Bible memorization is absolutely fundamental to spiritual formation.  If I had to – and of course I don’t have to – choose between all the disciplines of the spiritual life and take only one, I would choose Bible memorization.  I would not be a pastor of a church that did not have a program of Bible memorization in it, because Bible memorization is a fundamental way of filling our minds with what they need.  ‘This book of the law shall not depart out of your mouth’ (Joshua 1:8).  That’s where we need it!  In our mouth.  Now how did it get in your mouth?  Memorization! (“Spiritual Formation in Christ for the Whole Life and Whole Person” in Vocatio, Vol. 12., no. 2, Spring, 2001).  

I have not done a lot of memorizing since I was young, but I am finding that my memory muscle grows stronger with each use, as I am wiring new circuits in my brain.  In fact, study after study shows that memorizing Scripture can enlarge our brains’ memory in all areas of life.   An old dog like me can learn new tricks after all!

So I figure if I can memorize the words of a song and the box scores of my favorite team, then I can get back to memorizing chunks of Scripture.  If I give just 5 to 10 minutes a day to memorizing then I can get a lot accomplished; memorizing just 1 verse a week will mean 52 verses in a year!
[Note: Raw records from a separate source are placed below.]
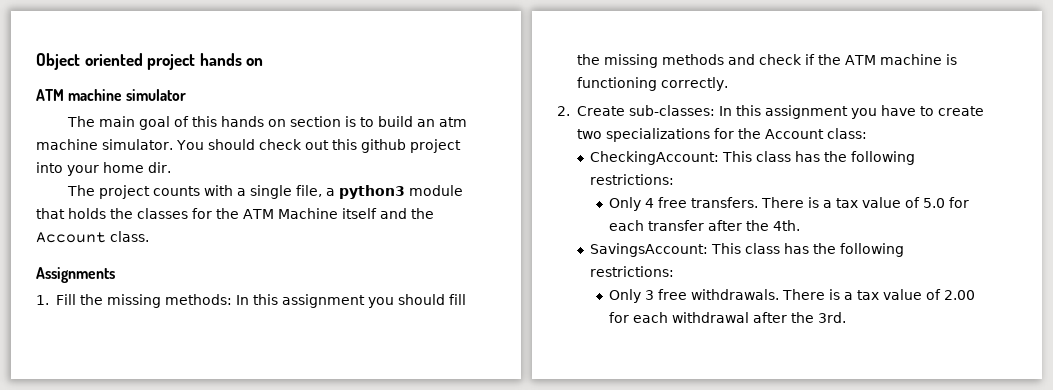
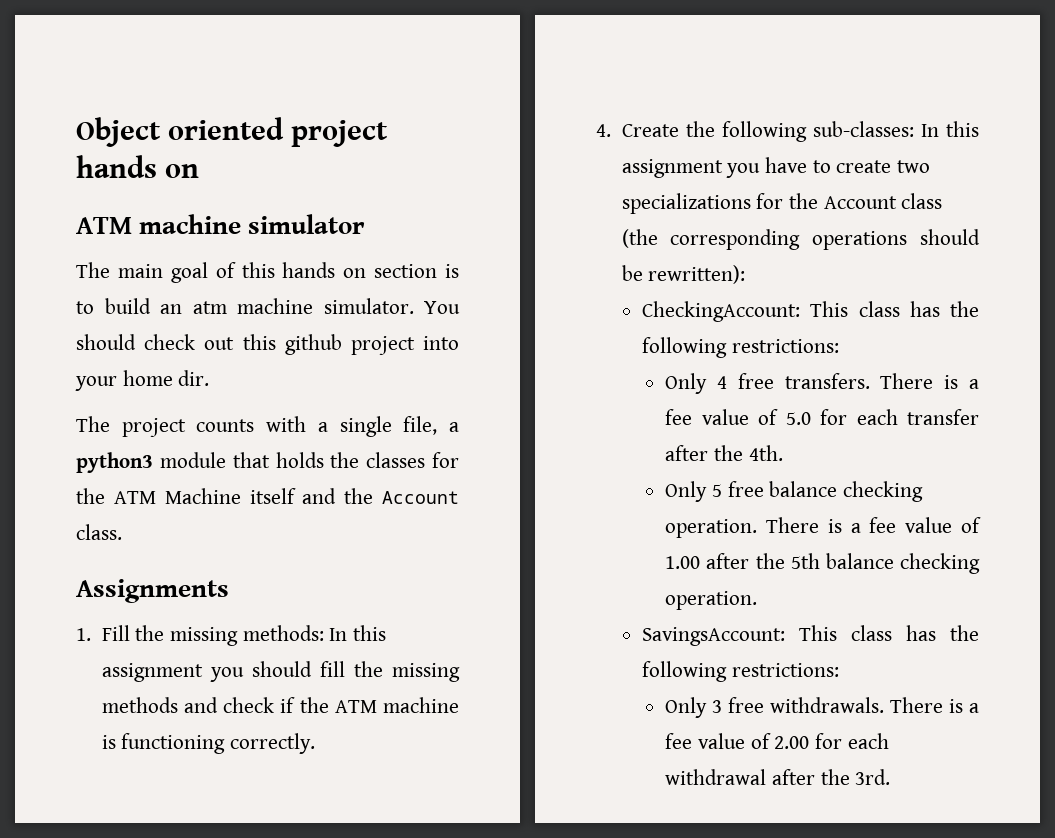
- 2. Create sub-classes: In this assignment you have to create two specializations for the Account class:
+ 4. Create the following sub-classes: In this assignment you have to create two specializations for the Account class (the corresponding operations should be rewritten):
- There is a tax value of 5.0 for each transfer after the 4th.
+ There is a fee value of 5.0 for each transfer after the 4th.
+ Only 5 free balance checking operation. There is a fee value of 1.00 after the 5th balance checking operation.
- There is a tax value of 2.00 for each withdrawal after the 3rd.
+ There is a fee value of 2.00 for each withdrawal after the 3rd.

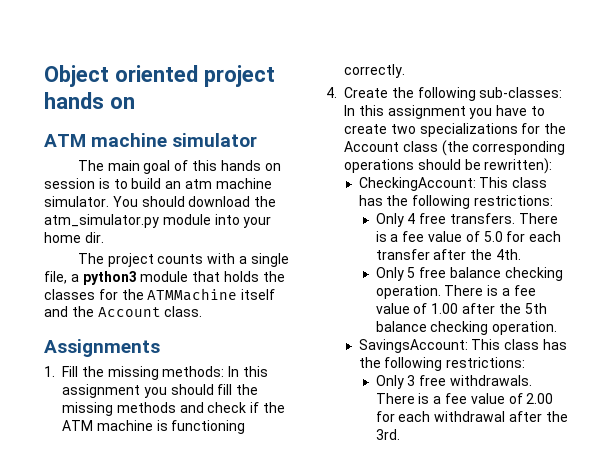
- The main goal of this hands on section is to build an atm machine simulator.
+ The main goal of this hands on session is to build an atm machine simulator.
- You should check out this github project into your home dir.
+ You should download the atm_simulator.py module into your home dir.
- The project counts with a single file, a python3 module that holds the classes for the ATM Machine itself and the Account class.
+ The project counts with a single file, a python3 module that holds the classes for the ATMMachine itself and the Account class.

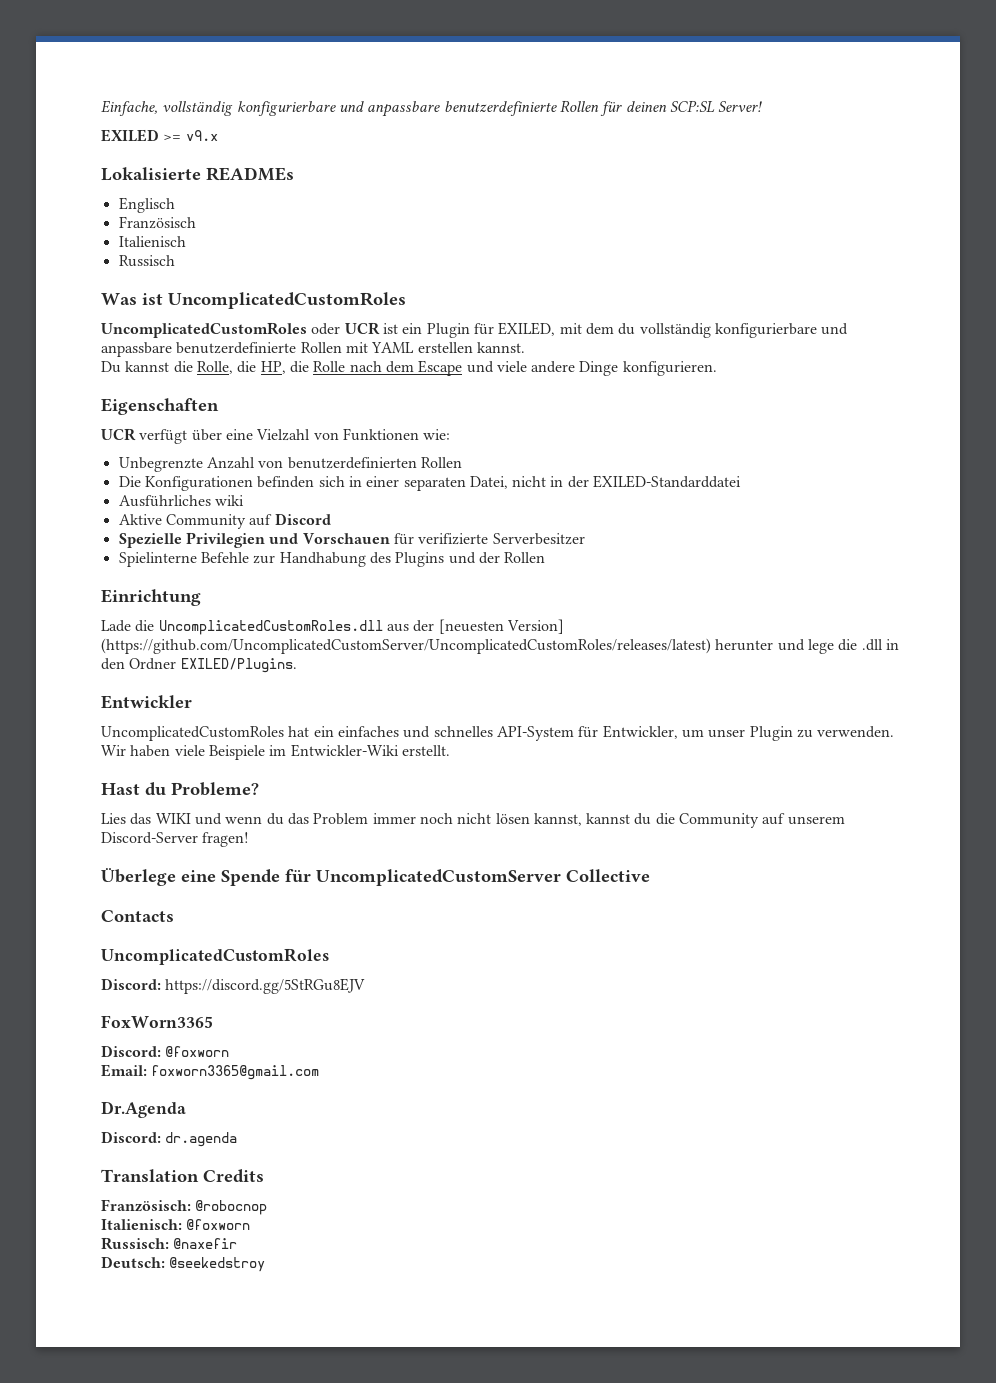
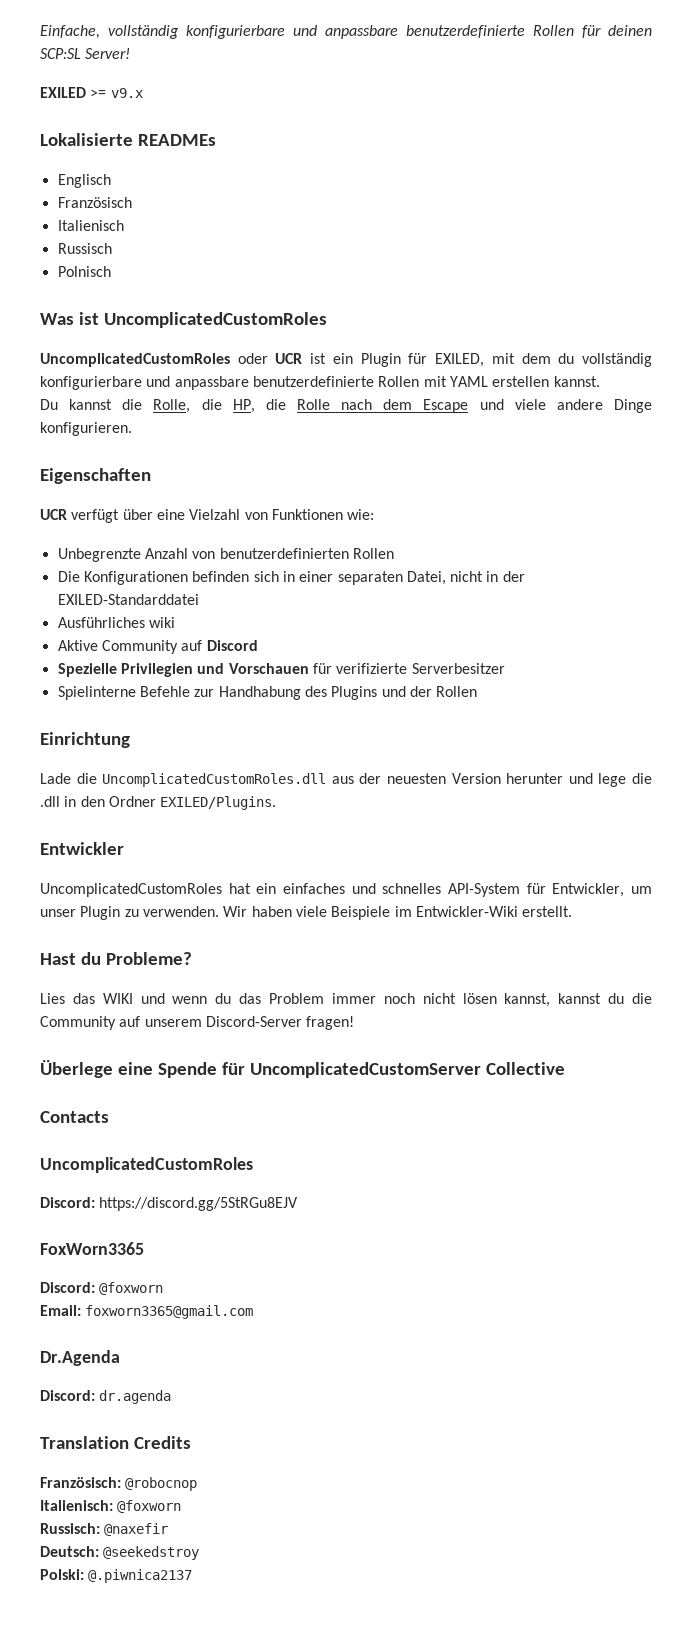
+ Polnisch
- Lade die UncomplicatedCustomRoles.dll aus der [neuesten Version] (https://github.com/UncomplicatedCustomServer/UncomplicatedCustomRoles/releases/latest) herunter und lege die .dll in den Ordner EXILED/Plugins.
+ Lade die UncomplicatedCustomRoles.dll aus der neuesten Version herunter und lege die .dll in den Ordner EXILED/Plugins.
+ Polski: @.piwnica2137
Think of that!  Here are some suggestions for getting started:

  1. Take a verse(s), read it 10 times; then close your eyes and see how much of the verse(s) you can say.  That’s it for the day
  2. Come back the next day and read the verse(s) again 10 times.  Close your eyes and see how much of the verse(s) you can say.  That’s it for another day.  Basically, it’s just repetition and review.  
  3. Write the verse(s) down on a index card or post-it-note; keep it handy on your computer, in your car, mirror, etc.  Repetition and review.  

If you’re wondering what verse to start with, how about this one:

Philippians 4:6—Do not worry about anything, but in everything by prayer and supplication with thanksgiving let your requests be made known to God.

Billy Graham once said:  “I am convinced that one of the greatest things we can do is memorize Scripture.”  My mother would have agreed!  Thank you mom for teaching me to learn by heart!